Friday, October 22, 2010

And it's morning

Mornings I dread.  Just a little bit.  I dread them because when I wake up I have not had any pain medication in something like 12 hours (having taken my last dose around 6 or 7) and I am in a lot of pain.  Also, I've typically been waking up periodically for the past few hours due to pain.

But after the first few moments of sleepiness wear off, I'm alert, awake, focused.  I'm more alert and awake and focused than I will be all day.  It's really wonderful to have my brain back, just for that half an hour or so.  But then the withdrawals and the pain gets to me and the realization that I've got to venture out into the cold and take care of the dogs and cats gets to me and the thought of playing Frisbee gets to me and I eat something and down the hatch it goes.
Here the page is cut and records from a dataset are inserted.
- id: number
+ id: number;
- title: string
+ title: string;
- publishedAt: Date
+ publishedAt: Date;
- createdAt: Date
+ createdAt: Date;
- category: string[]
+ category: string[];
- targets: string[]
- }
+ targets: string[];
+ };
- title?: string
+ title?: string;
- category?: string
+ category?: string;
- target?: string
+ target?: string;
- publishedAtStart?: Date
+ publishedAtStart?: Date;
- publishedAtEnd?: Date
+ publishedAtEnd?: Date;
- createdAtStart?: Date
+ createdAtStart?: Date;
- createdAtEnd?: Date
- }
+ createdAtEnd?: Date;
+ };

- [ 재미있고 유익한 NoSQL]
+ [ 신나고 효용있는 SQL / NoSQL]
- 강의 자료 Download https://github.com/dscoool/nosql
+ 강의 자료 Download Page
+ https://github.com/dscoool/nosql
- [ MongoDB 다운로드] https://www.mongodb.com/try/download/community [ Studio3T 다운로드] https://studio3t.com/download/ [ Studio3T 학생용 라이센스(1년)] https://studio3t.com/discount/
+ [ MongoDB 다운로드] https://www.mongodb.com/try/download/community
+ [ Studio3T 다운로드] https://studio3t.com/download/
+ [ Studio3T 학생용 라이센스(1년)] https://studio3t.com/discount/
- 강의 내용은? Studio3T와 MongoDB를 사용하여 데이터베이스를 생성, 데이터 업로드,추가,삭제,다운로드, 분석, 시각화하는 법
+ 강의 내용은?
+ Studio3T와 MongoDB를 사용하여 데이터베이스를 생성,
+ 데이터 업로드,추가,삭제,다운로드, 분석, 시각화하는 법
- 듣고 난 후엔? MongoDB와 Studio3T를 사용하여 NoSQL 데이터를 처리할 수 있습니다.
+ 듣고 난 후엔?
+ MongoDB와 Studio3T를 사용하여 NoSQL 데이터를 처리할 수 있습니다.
This morning I am a little more miserable than usual.  Most mornings I can push through, go about a little routine, get my swimming done, and take a nap in the afternoon.  But not today.

This is my hope: get an appointment at the University of Utah clinic and have them prescribe me Fentanyl patches.  I hope they are still used in some cases.  Although the patches tore up my skin, they delivered continual medication and had limited side effects for me.  Then I'd like them to remove my stupid pain pump, remove the excessive scar tissue and maybe I'll stop having so many migraines.  Then I'll try some new therapies.  These are my hopes.  I cling to them, even as I lie down so I don't puke up this pain pill.

2 comments:

  1. There is that happy moment between sleep and wake for me too. I'm not pukey yet, and I always want to jump up and get going on my day...that never happens like I hope it will!

    I hope you can have fentanyl patches too. I hope you hear from them soon!